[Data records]
•••••

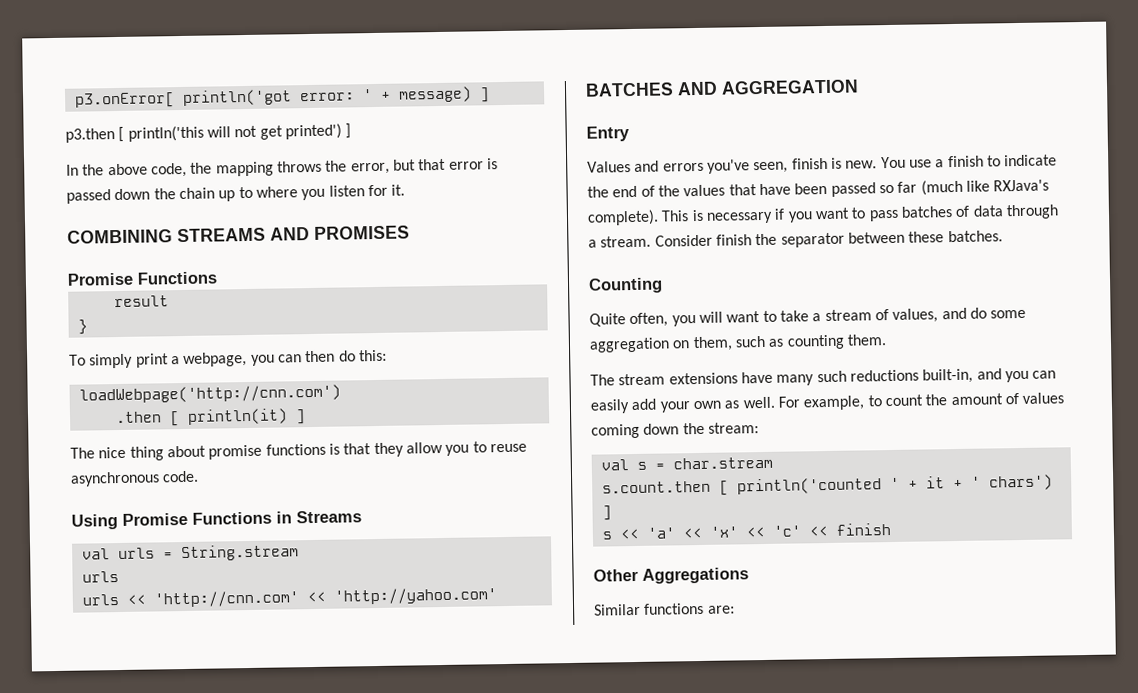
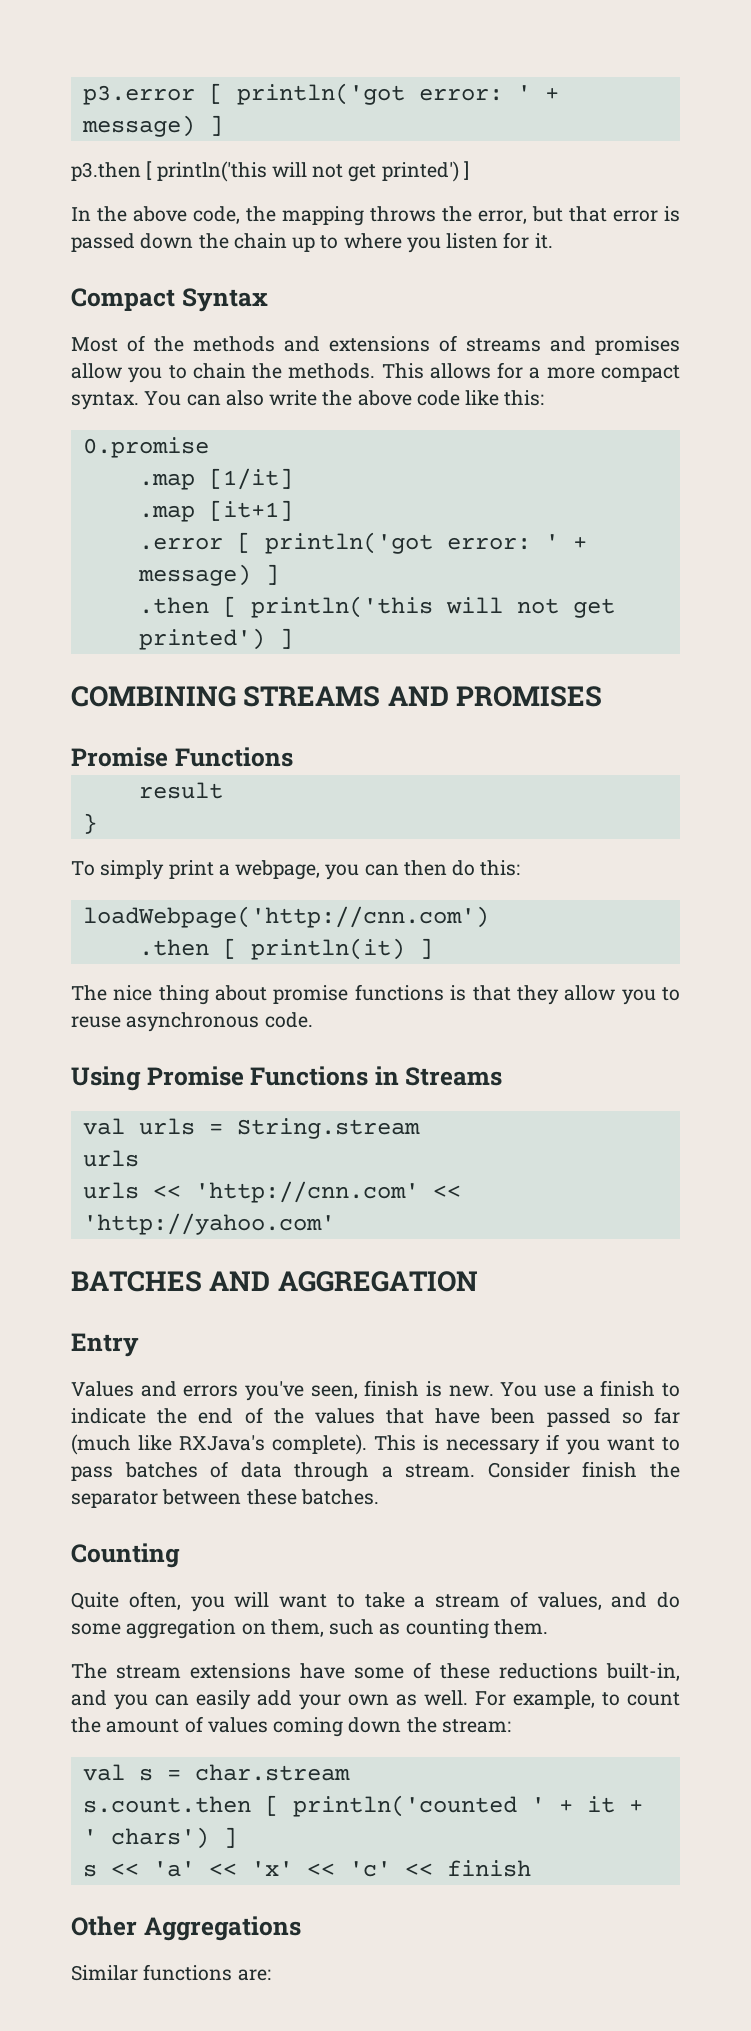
- p3.onError[ println('got error: ' + message) ]
+ p3.error [ println('got error: ' + message) ]
+ Compact Syntax
+ Most of the methods and extensions of streams and promises allow you to chain the methods. This allows for a more compact syntax. You can also write the above code like this:
+ 0.promise
+ .map [1/it]
+ .map [it+1]
+ .error [ println('got error: ' + message) ]
+ .then [ println('this will not get printed') ]
- The stream extensions have many such reductions built-in, and you can easily add your own as well.
+ The stream extensions have some of these reductions built-in, and you can easily add your own as well.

•••••

Set down every entry exactly; omit the pictures.

- p3.onError[ println('got error: ' + message) ]
+ p3.error [ println('got error: ' + message) ]
+ Compact Syntax
+ Most of the methods and extensions of streams and promises allow you to chain the methods. This allows for a more compact syntax. You can also write the above code like this:
+ 0.promise
+ .map [1/it]
+ .map [it+1]
+ .error [ println('got error: ' + message) ]
+ .then [ println('this will not get printed') ]
- The stream extensions have many such reductions built-in, and you can easily add your own as well.
+ The stream extensions have some of these reductions built-in, and you can easily add your own as well.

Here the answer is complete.